MATERIAL SUPPLIED:
################

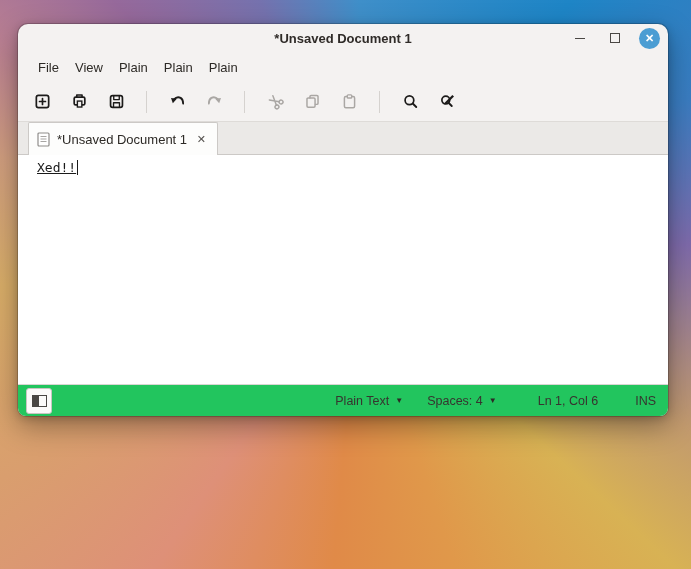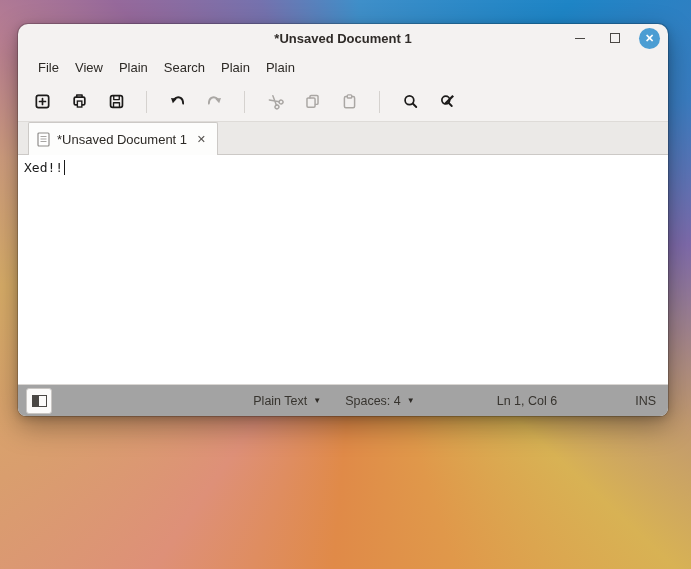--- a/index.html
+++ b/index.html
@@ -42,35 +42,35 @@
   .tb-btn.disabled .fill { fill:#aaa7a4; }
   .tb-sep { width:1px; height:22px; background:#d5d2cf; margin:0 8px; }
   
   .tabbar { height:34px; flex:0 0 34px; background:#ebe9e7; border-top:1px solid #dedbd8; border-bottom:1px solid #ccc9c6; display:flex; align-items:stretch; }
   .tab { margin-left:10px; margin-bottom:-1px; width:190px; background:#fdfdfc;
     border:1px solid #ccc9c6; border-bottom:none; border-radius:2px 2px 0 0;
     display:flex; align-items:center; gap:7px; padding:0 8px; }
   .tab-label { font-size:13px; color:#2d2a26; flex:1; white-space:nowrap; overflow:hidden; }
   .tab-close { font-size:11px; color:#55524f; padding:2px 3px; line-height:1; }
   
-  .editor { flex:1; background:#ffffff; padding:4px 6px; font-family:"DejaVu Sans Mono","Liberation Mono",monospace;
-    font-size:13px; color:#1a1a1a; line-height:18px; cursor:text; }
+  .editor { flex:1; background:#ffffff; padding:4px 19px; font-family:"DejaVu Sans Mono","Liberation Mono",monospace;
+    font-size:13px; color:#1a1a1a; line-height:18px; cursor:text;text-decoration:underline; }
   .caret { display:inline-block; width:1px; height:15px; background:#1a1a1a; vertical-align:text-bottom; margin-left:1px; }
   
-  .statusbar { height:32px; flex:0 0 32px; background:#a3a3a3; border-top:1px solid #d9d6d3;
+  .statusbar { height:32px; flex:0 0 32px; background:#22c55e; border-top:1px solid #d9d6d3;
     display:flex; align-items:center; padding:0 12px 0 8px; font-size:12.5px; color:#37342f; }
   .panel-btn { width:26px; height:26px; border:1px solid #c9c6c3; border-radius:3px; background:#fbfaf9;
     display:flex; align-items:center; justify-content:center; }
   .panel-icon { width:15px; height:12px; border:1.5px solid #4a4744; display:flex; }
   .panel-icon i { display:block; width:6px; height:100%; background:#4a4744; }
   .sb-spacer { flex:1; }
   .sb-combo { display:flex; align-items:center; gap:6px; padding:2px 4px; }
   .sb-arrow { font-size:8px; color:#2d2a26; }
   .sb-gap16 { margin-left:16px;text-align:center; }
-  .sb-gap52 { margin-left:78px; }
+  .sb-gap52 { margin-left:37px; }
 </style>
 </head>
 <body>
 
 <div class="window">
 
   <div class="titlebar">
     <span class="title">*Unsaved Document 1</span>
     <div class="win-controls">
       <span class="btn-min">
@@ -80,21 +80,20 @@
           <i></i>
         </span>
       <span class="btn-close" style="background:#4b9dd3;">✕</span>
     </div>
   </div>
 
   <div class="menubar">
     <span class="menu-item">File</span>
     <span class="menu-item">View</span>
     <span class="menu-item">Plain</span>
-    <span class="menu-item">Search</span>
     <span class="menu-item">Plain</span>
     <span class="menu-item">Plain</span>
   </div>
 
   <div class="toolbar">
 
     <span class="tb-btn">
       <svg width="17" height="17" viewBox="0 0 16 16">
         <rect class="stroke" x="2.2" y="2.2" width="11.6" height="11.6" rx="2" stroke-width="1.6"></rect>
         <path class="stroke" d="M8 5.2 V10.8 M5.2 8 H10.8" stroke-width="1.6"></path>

################

WORK TASK: Would you transcribe each of the entries exactly, skipping the pictures?

RESPONSE TO THE TASK:
--- a/index.html
+++ b/index.html
@@ -42,35 +42,35 @@
   .tb-btn.disabled .fill { fill:#aaa7a4; }
   .tb-sep { width:1px; height:22px; background:#d5d2cf; margin:0 8px; }
   
   .tabbar { height:34px; flex:0 0 34px; background:#ebe9e7; border-top:1px solid #dedbd8; border-bottom:1px solid #ccc9c6; display:flex; align-items:stretch; }
   .tab { margin-left:10px; margin-bottom:-1px; width:190px; background:#fdfdfc;
     border:1px solid #ccc9c6; border-bottom:none; border-radius:2px 2px 0 0;
     display:flex; align-items:center; gap:7px; padding:0 8px; }
   .tab-label { font-size:13px; color:#2d2a26; flex:1; white-space:nowrap; overflow:hidden; }
   .tab-close { font-size:11px; color:#55524f; padding:2px 3px; line-height:1; }
   
-  .editor { flex:1; background:#ffffff; padding:4px 6px; font-family:"DejaVu Sans Mono","Liberation Mono",monospace;
-    font-size:13px; color:#1a1a1a; line-height:18px; cursor:text; }
+  .editor { flex:1; background:#ffffff; padding:4px 19px; font-family:"DejaVu Sans Mono","Liberation Mono",monospace;
+    font-size:13px; color:#1a1a1a; line-height:18px; cursor:text;text-decoration:underline; }
   .caret { display:inline-block; width:1px; height:15px; background:#1a1a1a; vertical-align:text-bottom; margin-left:1px; }
   
-  .statusbar { height:32px; flex:0 0 32px; background:#a3a3a3; border-top:1px solid #d9d6d3;
+  .statusbar { height:32px; flex:0 0 32px; background:#22c55e; border-top:1px solid #d9d6d3;
     display:flex; align-items:center; padding:0 12px 0 8px; font-size:12.5px; color:#37342f; }
   .panel-btn { width:26px; height:26px; border:1px solid #c9c6c3; border-radius:3px; background:#fbfaf9;
     display:flex; align-items:center; justify-content:center; }
   .panel-icon { width:15px; height:12px; border:1.5px solid #4a4744; display:flex; }
   .panel-icon i { display:block; width:6px; height:100%; background:#4a4744; }
   .sb-spacer { flex:1; }
   .sb-combo { display:flex; align-items:center; gap:6px; padding:2px 4px; }
   .sb-arrow { font-size:8px; color:#2d2a26; }
   .sb-gap16 { margin-left:16px;text-align:center; }
-  .sb-gap52 { margin-left:78px; }
+  .sb-gap52 { margin-left:37px; }
 </style>
 </head>
 <body>
 
 <div class="window">
 
   <div class="titlebar">
     <span class="title">*Unsaved Document 1</span>
     <div class="win-controls">
       <span class="btn-min">
@@ -80,21 +80,20 @@
           <i></i>
         </span>
       <span class="btn-close" style="background:#4b9dd3;">✕</span>
     </div>
   </div>
 
   <div class="menubar">
     <span class="menu-item">File</span>
     <span class="menu-item">View</span>
     <span class="menu-item">Plain</span>
-    <span class="menu-item">Search</span>
     <span class="menu-item">Plain</span>
     <span class="menu-item">Plain</span>
   </div>
 
   <div class="toolbar">
 
     <span class="tb-btn">
       <svg width="17" height="17" viewBox="0 0 16 16">
         <rect class="stroke" x="2.2" y="2.2" width="11.6" height="11.6" rx="2" stroke-width="1.6"></rect>
         <path class="stroke" d="M8 5.2 V10.8 M5.2 8 H10.8" stroke-width="1.6"></path>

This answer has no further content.